Please count the lines in the data below that hold "font" and answer with the number by itself.

:: GIVEN RECORDS ::

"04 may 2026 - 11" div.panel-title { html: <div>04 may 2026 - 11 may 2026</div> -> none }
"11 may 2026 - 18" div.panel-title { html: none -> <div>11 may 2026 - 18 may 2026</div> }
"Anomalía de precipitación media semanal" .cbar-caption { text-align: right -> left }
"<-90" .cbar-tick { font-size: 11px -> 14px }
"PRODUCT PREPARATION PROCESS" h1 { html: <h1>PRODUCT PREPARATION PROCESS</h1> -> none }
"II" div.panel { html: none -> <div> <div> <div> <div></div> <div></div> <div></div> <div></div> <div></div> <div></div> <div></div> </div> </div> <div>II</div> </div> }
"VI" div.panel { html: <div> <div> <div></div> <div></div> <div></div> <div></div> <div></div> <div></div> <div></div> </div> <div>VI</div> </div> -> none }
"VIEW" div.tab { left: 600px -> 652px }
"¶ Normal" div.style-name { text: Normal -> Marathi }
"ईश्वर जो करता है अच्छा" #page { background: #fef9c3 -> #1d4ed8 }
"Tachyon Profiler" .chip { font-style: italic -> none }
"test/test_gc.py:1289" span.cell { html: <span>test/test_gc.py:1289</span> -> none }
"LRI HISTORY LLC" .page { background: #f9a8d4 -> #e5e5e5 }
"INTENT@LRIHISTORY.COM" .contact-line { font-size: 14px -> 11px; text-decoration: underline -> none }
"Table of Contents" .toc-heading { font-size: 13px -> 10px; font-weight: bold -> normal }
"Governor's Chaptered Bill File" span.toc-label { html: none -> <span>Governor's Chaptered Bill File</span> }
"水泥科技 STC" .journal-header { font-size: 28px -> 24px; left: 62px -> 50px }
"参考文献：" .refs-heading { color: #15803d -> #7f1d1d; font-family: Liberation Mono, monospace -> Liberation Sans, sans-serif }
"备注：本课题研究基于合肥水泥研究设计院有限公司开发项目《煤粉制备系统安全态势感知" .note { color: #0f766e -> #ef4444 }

:::

EXERCISE SOLUTION: 6